_TASK OBJECTIVE_
An exact reproduction of all the data is needed, with no images in it.

_INFORMATION PROVIDED_
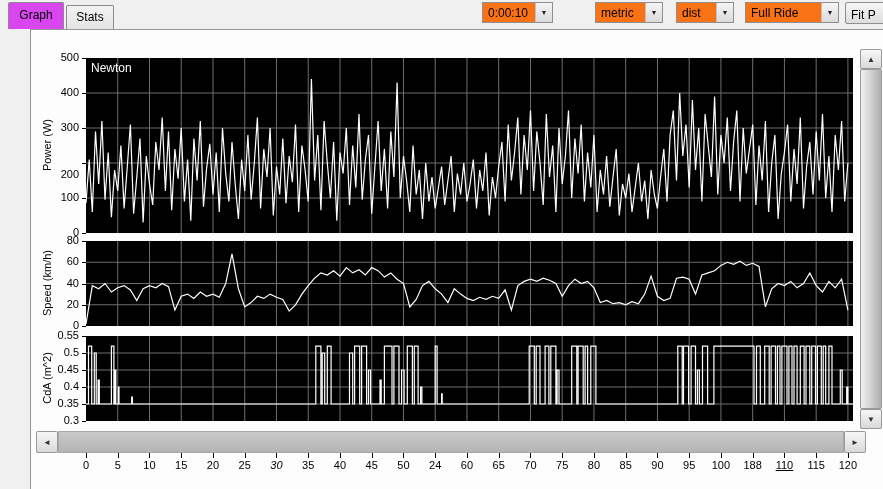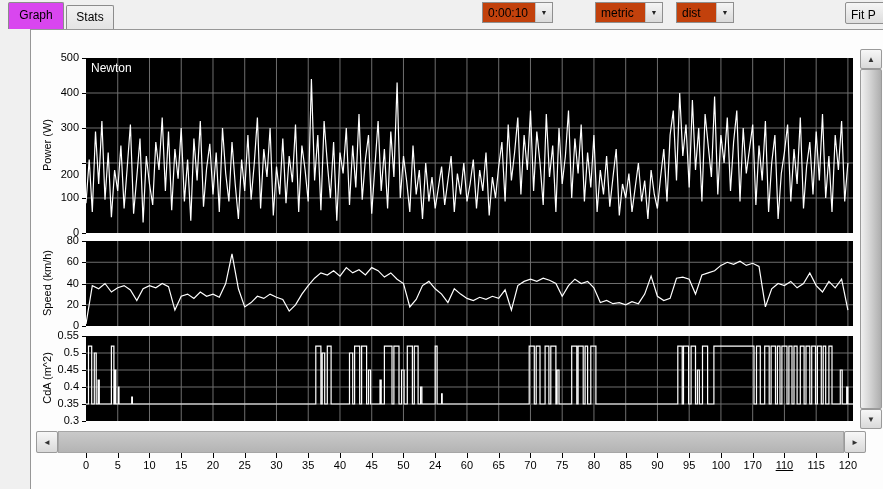--- a/index.html
+++ b/index.html
@@ -15,7 +15,7 @@
                   background:linear-gradient(#f2f2f2,#e4e4e4); z-index:2; }
 
   
-  .combo { position:absolute; top:2px; height:21px; display:flex; border:1px solid #8f8f8f; background:#c2410c; }
+  .combo { position:absolute; top:2px; height:21px; display:flex; border:1px solid #8f8f8f; background:#f97316; }
   .combo .val { flex:1; font-size:12px; padding:3px 0 0 5px; white-space:nowrap; overflow:hidden; }
   .combo .drop { width:17px; border-left:1px solid #c0c0c0; background:linear-gradient(#f5f5f5,#dadada);
                  display:flex; align-items:center; justify-content:center; font-size:7px; color:#222; }

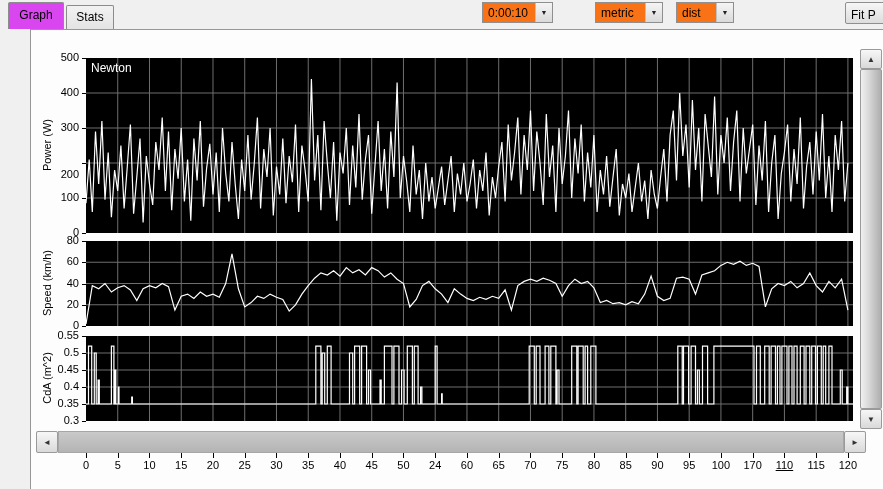--- a/index.html
+++ b/index.html
@@ -64,6 +64,10 @@
   </div>
   <div class="combo" style="left:676px;width:58px;">
     <span class="val">dist</span>
+    <span class="drop">▼</span>
+  </div>
+  <div class="combo" style="left:745px;width:94px;">
+    <span class="val">Full Ride</span>
     <span class="drop">▼</span>
   </div>
   <button class="toolbtn" style="left:845px;width:45px;">Fit P</button>

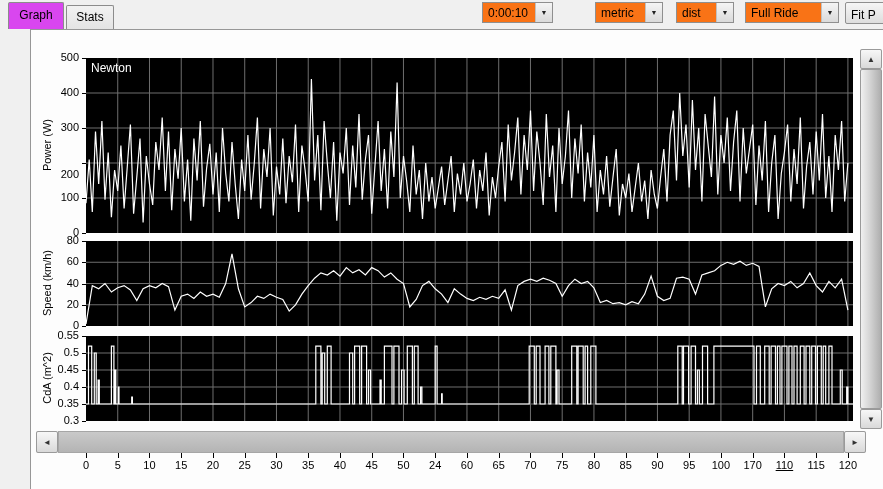--- a/index.html
+++ b/index.html
@@ -232,7 +232,7 @@
     <div class="xtickmark" style="left: 213.733px;"></div>
     <div class="xlab" style="left: 197.733px;">25</div>
     <div class="xtickmark" style="left: 245.48px;"></div>
-    <div class="xlab" style="left: 229.48px;">30</div>
+    <div class="xlab" style="left: 229.48px; font-style: italic;">30</div>
     <div class="xtickmark" style="left: 277.227px;"></div>
     <div class="xlab" style="left: 261.227px;">35</div>
     <div class="xtickmark" style="left: 308.974px;"></div>

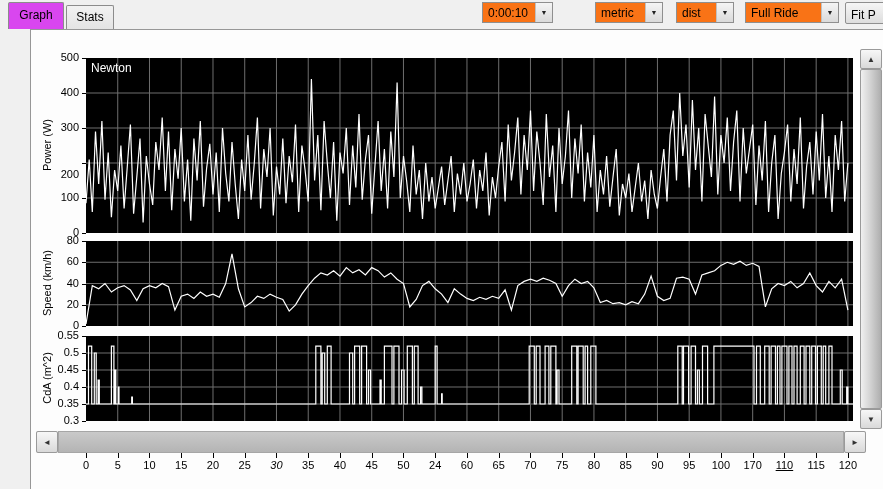--- a/index.html
+++ b/index.html
@@ -262,7 +262,7 @@
     <div class="xtickmark" style="left: 689.934px;"></div>
     <div class="xlab" style="left: 673.934px;">100</div>
     <div class="xtickmark" style="left: 721.68px;"></div>
-    <div class="xlab" style="left: 705.68px;">170</div>
+    <div class="xlab" style="left: 705.68px;">188</div>
     <div class="xtickmark" style="left: 753.427px;"></div>
     <div class="xlab" style="left: 737.427px; text-decoration: underline;">110</div>
     <div class="xtickmark" style="left: 785.174px;"></div>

_ANSWER SECTION_
--- a/index.html
+++ b/index.html
@@ -15,7 +15,7 @@
                   background:linear-gradient(#f2f2f2,#e4e4e4); z-index:2; }
 
   
-  .combo { position:absolute; top:2px; height:21px; display:flex; border:1px solid #8f8f8f; background:#c2410c; }
+  .combo { position:absolute; top:2px; height:21px; display:flex; border:1px solid #8f8f8f; background:#f97316; }
   .combo .val { flex:1; font-size:12px; padding:3px 0 0 5px; white-space:nowrap; overflow:hidden; }
   .combo .drop { width:17px; border-left:1px solid #c0c0c0; background:linear-gradient(#f5f5f5,#dadada);
                  display:flex; align-items:center; justify-content:center; font-size:7px; color:#222; }

--- a/index.html
+++ b/index.html
@@ -64,6 +64,10 @@
   </div>
   <div class="combo" style="left:676px;width:58px;">
     <span class="val">dist</span>
+    <span class="drop">▼</span>
+  </div>
+  <div class="combo" style="left:745px;width:94px;">
+    <span class="val">Full Ride</span>
     <span class="drop">▼</span>
   </div>
   <button class="toolbtn" style="left:845px;width:45px;">Fit P</button>

--- a/index.html
+++ b/index.html
@@ -232,7 +232,7 @@
     <div class="xtickmark" style="left: 213.733px;"></div>
     <div class="xlab" style="left: 197.733px;">25</div>
     <div class="xtickmark" style="left: 245.48px;"></div>
-    <div class="xlab" style="left: 229.48px;">30</div>
+    <div class="xlab" style="left: 229.48px; font-style: italic;">30</div>
     <div class="xtickmark" style="left: 277.227px;"></div>
     <div class="xlab" style="left: 261.227px;">35</div>
     <div class="xtickmark" style="left: 308.974px;"></div>

--- a/index.html
+++ b/index.html
@@ -262,7 +262,7 @@
     <div class="xtickmark" style="left: 689.934px;"></div>
     <div class="xlab" style="left: 673.934px;">100</div>
     <div class="xtickmark" style="left: 721.68px;"></div>
-    <div class="xlab" style="left: 705.68px;">170</div>
+    <div class="xlab" style="left: 705.68px;">188</div>
     <div class="xtickmark" style="left: 753.427px;"></div>
     <div class="xlab" style="left: 737.427px; text-decoration: underline;">110</div>
     <div class="xtickmark" style="left: 785.174px;"></div>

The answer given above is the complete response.